_WORK REQUIRED_
Below are some records; each one is to be set down again exactly.

_ENTRIES PROVIDED_
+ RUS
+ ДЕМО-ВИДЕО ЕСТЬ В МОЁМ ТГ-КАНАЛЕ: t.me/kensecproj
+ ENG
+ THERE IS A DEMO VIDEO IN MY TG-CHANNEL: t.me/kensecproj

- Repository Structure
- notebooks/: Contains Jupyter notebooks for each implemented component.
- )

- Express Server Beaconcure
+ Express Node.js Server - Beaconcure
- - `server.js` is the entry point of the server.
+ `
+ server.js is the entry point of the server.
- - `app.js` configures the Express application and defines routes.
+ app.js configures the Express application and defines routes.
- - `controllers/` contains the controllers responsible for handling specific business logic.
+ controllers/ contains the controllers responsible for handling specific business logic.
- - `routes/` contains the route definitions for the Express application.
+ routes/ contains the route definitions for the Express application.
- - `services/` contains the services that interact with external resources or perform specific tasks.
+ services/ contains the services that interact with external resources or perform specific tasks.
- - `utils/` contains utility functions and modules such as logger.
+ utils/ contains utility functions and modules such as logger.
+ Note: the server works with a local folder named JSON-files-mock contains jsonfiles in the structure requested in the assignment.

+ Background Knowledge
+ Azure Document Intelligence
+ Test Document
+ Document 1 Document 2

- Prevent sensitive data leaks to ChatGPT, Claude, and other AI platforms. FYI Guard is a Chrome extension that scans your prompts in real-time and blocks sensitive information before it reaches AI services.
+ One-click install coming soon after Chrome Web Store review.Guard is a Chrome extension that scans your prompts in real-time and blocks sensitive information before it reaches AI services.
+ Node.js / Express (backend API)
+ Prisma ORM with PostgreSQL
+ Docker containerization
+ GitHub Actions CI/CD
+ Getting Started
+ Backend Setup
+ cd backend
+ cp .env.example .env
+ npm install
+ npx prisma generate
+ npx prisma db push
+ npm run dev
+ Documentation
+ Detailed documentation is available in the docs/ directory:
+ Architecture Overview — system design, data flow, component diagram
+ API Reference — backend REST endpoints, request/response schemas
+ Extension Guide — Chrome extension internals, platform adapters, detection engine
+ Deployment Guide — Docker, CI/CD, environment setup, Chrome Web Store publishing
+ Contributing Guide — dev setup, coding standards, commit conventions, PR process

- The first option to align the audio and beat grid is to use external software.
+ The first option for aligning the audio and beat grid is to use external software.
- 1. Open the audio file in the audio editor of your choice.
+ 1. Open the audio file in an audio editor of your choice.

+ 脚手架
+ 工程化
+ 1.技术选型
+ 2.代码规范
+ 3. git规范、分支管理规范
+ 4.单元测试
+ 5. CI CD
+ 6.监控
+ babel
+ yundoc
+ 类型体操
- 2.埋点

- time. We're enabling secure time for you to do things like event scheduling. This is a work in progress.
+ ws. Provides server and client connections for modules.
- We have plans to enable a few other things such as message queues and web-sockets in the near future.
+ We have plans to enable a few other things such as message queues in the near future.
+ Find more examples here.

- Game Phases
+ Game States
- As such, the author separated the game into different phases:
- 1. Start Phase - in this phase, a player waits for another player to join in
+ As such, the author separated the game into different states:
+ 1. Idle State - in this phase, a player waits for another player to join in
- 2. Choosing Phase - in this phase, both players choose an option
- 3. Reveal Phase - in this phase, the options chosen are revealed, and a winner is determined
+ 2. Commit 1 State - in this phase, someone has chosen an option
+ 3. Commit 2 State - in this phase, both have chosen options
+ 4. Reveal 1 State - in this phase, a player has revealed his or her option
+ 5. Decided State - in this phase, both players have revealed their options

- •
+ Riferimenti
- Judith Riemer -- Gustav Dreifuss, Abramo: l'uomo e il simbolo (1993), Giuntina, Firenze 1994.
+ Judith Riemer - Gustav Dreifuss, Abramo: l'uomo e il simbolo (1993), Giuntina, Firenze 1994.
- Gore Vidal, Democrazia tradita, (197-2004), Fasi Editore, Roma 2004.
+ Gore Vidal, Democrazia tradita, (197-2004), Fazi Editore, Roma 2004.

_EXERCISE RESPONSE_
+ RUS
+ ДЕМО-ВИДЕО ЕСТЬ В МОЁМ ТГ-КАНАЛЕ: t.me/kensecproj
+ ENG
+ THERE IS A DEMO VIDEO IN MY TG-CHANNEL: t.me/kensecproj

- Repository Structure
- notebooks/: Contains Jupyter notebooks for each implemented component.
- )

- Express Server Beaconcure
+ Express Node.js Server - Beaconcure
- - `server.js` is the entry point of the server.
+ `
+ server.js is the entry point of the server.
- - `app.js` configures the Express application and defines routes.
+ app.js configures the Express application and defines routes.
- - `controllers/` contains the controllers responsible for handling specific business logic.
+ controllers/ contains the controllers responsible for handling specific business logic.
- - `routes/` contains the route definitions for the Express application.
+ routes/ contains the route definitions for the Express application.
- - `services/` contains the services that interact with external resources or perform specific tasks.
+ services/ contains the services that interact with external resources or perform specific tasks.
- - `utils/` contains utility functions and modules such as logger.
+ utils/ contains utility functions and modules such as logger.
+ Note: the server works with a local folder named JSON-files-mock contains jsonfiles in the structure requested in the assignment.

+ Background Knowledge
+ Azure Document Intelligence
+ Test Document
+ Document 1 Document 2

- Prevent sensitive data leaks to ChatGPT, Claude, and other AI platforms. FYI Guard is a Chrome extension that scans your prompts in real-time and blocks sensitive information before it reaches AI services.
+ One-click install coming soon after Chrome Web Store review.Guard is a Chrome extension that scans your prompts in real-time and blocks sensitive information before it reaches AI services.
+ Node.js / Express (backend API)
+ Prisma ORM with PostgreSQL
+ Docker containerization
+ GitHub Actions CI/CD
+ Getting Started
+ Backend Setup
+ cd backend
+ cp .env.example .env
+ npm install
+ npx prisma generate
+ npx prisma db push
+ npm run dev
+ Documentation
+ Detailed documentation is available in the docs/ directory:
+ Architecture Overview — system design, data flow, component diagram
+ API Reference — backend REST endpoints, request/response schemas
+ Extension Guide — Chrome extension internals, platform adapters, detection engine
+ Deployment Guide — Docker, CI/CD, environment setup, Chrome Web Store publishing
+ Contributing Guide — dev setup, coding standards, commit conventions, PR process

- The first option to align the audio and beat grid is to use external software.
+ The first option for aligning the audio and beat grid is to use external software.
- 1. Open the audio file in the audio editor of your choice.
+ 1. Open the audio file in an audio editor of your choice.

+ 脚手架
+ 工程化
+ 1.技术选型
+ 2.代码规范
+ 3. git规范、分支管理规范
+ 4.单元测试
+ 5. CI CD
+ 6.监控
+ babel
+ yundoc
+ 类型体操
- 2.埋点

- time. We're enabling secure time for you to do things like event scheduling. This is a work in progress.
+ ws. Provides server and client connections for modules.
- We have plans to enable a few other things such as message queues and web-sockets in the near future.
+ We have plans to enable a few other things such as message queues in the near future.
+ Find more examples here.

- Game Phases
+ Game States
- As such, the author separated the game into different phases:
- 1. Start Phase - in this phase, a player waits for another player to join in
+ As such, the author separated the game into different states:
+ 1. Idle State - in this phase, a player waits for another player to join in
- 2. Choosing Phase - in this phase, both players choose an option
- 3. Reveal Phase - in this phase, the options chosen are revealed, and a winner is determined
+ 2. Commit 1 State - in this phase, someone has chosen an option
+ 3. Commit 2 State - in this phase, both have chosen options
+ 4. Reveal 1 State - in this phase, a player has revealed his or her option
+ 5. Decided State - in this phase, both players have revealed their options

- •
+ Riferimenti
- Judith Riemer -- Gustav Dreifuss, Abramo: l'uomo e il simbolo (1993), Giuntina, Firenze 1994.
+ Judith Riemer - Gustav Dreifuss, Abramo: l'uomo e il simbolo (1993), Giuntina, Firenze 1994.
- Gore Vidal, Democrazia tradita, (197-2004), Fasi Editore, Roma 2004.
+ Gore Vidal, Democrazia tradita, (197-2004), Fazi Editore, Roma 2004.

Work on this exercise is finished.